** Task to carry out **
An exact reproduction of all entries is required.
[Start of section]
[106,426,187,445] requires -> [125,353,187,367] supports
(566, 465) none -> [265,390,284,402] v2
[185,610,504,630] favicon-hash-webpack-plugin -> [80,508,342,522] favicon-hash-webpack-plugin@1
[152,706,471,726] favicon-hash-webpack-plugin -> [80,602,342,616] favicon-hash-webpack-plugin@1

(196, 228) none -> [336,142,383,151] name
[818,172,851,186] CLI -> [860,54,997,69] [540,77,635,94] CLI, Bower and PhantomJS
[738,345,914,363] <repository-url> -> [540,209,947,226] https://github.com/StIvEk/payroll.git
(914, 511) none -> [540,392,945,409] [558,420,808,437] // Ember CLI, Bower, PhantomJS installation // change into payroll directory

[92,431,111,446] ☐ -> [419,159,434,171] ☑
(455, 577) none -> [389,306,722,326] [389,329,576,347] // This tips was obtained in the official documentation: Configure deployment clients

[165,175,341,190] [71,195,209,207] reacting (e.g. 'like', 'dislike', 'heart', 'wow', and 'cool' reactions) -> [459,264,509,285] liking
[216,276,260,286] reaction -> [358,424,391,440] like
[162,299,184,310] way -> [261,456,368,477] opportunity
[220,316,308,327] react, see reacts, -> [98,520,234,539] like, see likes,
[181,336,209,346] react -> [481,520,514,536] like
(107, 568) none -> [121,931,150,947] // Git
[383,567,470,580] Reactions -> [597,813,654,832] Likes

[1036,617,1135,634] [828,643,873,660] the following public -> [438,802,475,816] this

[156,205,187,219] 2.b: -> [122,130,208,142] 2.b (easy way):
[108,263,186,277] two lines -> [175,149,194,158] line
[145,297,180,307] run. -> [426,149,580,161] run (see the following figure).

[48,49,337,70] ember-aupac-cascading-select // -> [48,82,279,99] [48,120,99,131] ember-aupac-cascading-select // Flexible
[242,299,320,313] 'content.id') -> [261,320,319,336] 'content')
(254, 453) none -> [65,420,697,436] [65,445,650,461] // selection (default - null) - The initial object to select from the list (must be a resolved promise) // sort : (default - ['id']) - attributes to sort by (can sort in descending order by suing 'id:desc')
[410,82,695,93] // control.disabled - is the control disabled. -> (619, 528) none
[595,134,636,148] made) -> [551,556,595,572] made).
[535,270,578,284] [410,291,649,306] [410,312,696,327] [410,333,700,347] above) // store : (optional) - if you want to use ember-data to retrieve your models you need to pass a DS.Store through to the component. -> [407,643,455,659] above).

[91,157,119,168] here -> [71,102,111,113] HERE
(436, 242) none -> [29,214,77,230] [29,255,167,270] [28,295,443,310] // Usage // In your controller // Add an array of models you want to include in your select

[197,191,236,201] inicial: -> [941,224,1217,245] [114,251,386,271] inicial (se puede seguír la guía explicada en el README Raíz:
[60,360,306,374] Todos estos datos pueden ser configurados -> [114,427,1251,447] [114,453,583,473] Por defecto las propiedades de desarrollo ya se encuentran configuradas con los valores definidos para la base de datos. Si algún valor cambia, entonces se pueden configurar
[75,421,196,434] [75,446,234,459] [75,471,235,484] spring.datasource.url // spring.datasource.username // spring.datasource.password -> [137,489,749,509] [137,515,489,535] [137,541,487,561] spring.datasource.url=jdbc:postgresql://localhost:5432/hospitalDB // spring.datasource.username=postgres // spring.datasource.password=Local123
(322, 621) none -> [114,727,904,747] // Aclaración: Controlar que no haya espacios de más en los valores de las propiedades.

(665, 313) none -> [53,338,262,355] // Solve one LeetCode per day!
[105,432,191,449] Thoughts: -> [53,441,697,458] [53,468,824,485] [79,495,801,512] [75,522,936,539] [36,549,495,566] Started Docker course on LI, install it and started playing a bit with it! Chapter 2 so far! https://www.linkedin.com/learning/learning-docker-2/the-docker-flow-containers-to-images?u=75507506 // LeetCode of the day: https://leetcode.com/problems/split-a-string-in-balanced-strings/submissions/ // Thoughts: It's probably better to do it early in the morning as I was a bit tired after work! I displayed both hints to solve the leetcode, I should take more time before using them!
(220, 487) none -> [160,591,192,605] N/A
[End of section]
** Exercise answer **
[106,426,187,445] requires -> [125,353,187,367] supports
(566, 465) none -> [265,390,284,402] v2
[185,610,504,630] favicon-hash-webpack-plugin -> [80,508,342,522] favicon-hash-webpack-plugin@1
[152,706,471,726] favicon-hash-webpack-plugin -> [80,602,342,616] favicon-hash-webpack-plugin@1

(196, 228) none -> [336,142,383,151] name
[818,172,851,186] CLI -> [860,54,997,69] [540,77,635,94] CLI, Bower and PhantomJS
[738,345,914,363] <repository-url> -> [540,209,947,226] https://github.com/StIvEk/payroll.git
(914, 511) none -> [540,392,945,409] [558,420,808,437] // Ember CLI, Bower, PhantomJS installation // change into payroll directory

[92,431,111,446] ☐ -> [419,159,434,171] ☑
(455, 577) none -> [389,306,722,326] [389,329,576,347] // This tips was obtained in the official documentation: Configure deployment clients

[165,175,341,190] [71,195,209,207] reacting (e.g. 'like', 'dislike', 'heart', 'wow', and 'cool' reactions) -> [459,264,509,285] liking
[216,276,260,286] reaction -> [358,424,391,440] like
[162,299,184,310] way -> [261,456,368,477] opportunity
[220,316,308,327] react, see reacts, -> [98,520,234,539] like, see likes,
[181,336,209,346] react -> [481,520,514,536] like
(107, 568) none -> [121,931,150,947] // Git
[383,567,470,580] Reactions -> [597,813,654,832] Likes

[1036,617,1135,634] [828,643,873,660] the following public -> [438,802,475,816] this

[156,205,187,219] 2.b: -> [122,130,208,142] 2.b (easy way):
[108,263,186,277] two lines -> [175,149,194,158] line
[145,297,180,307] run. -> [426,149,580,161] run (see the following figure).

[48,49,337,70] ember-aupac-cascading-select // -> [48,82,279,99] [48,120,99,131] ember-aupac-cascading-select // Flexible
[242,299,320,313] 'content.id') -> [261,320,319,336] 'content')
(254, 453) none -> [65,420,697,436] [65,445,650,461] // selection (default - null) - The initial object to select from the list (must be a resolved promise) // sort : (default - ['id']) - attributes to sort by (can sort in descending order by suing 'id:desc')
[410,82,695,93] // control.disabled - is the control disabled. -> (619, 528) none
[595,134,636,148] made) -> [551,556,595,572] made).
[535,270,578,284] [410,291,649,306] [410,312,696,327] [410,333,700,347] above) // store : (optional) - if you want to use ember-data to retrieve your models you need to pass a DS.Store through to the component. -> [407,643,455,659] above).

[91,157,119,168] here -> [71,102,111,113] HERE
(436, 242) none -> [29,214,77,230] [29,255,167,270] [28,295,443,310] // Usage // In your controller // Add an array of models you want to include in your select

[197,191,236,201] inicial: -> [941,224,1217,245] [114,251,386,271] inicial (se puede seguír la guía explicada en el README Raíz:
[60,360,306,374] Todos estos datos pueden ser configurados -> [114,427,1251,447] [114,453,583,473] Por defecto las propiedades de desarrollo ya se encuentran configuradas con los valores definidos para la base de datos. Si algún valor cambia, entonces se pueden configurar
[75,421,196,434] [75,446,234,459] [75,471,235,484] spring.datasource.url // spring.datasource.username // spring.datasource.password -> [137,489,749,509] [137,515,489,535] [137,541,487,561] spring.datasource.url=jdbc:postgresql://localhost:5432/hospitalDB // spring.datasource.username=postgres // spring.datasource.password=Local123
(322, 621) none -> [114,727,904,747] // Aclaración: Controlar que no haya espacios de más en los valores de las propiedades.

(665, 313) none -> [53,338,262,355] // Solve one LeetCode per day!
[105,432,191,449] Thoughts: -> [53,441,697,458] [53,468,824,485] [79,495,801,512] [75,522,936,539] [36,549,495,566] Started Docker course on LI, install it and started playing a bit with it! Chapter 2 so far! https://www.linkedin.com/learning/learning-docker-2/the-docker-flow-containers-to-images?u=75507506 // LeetCode of the day: https://leetcode.com/problems/split-a-string-in-balanced-strings/submissions/ // Thoughts: It's probably better to do it early in the morning as I was a bit tired after work! I displayed both hints to solve the leetcode, I should take more time before using them!
(220, 487) none -> [160,591,192,605] N/A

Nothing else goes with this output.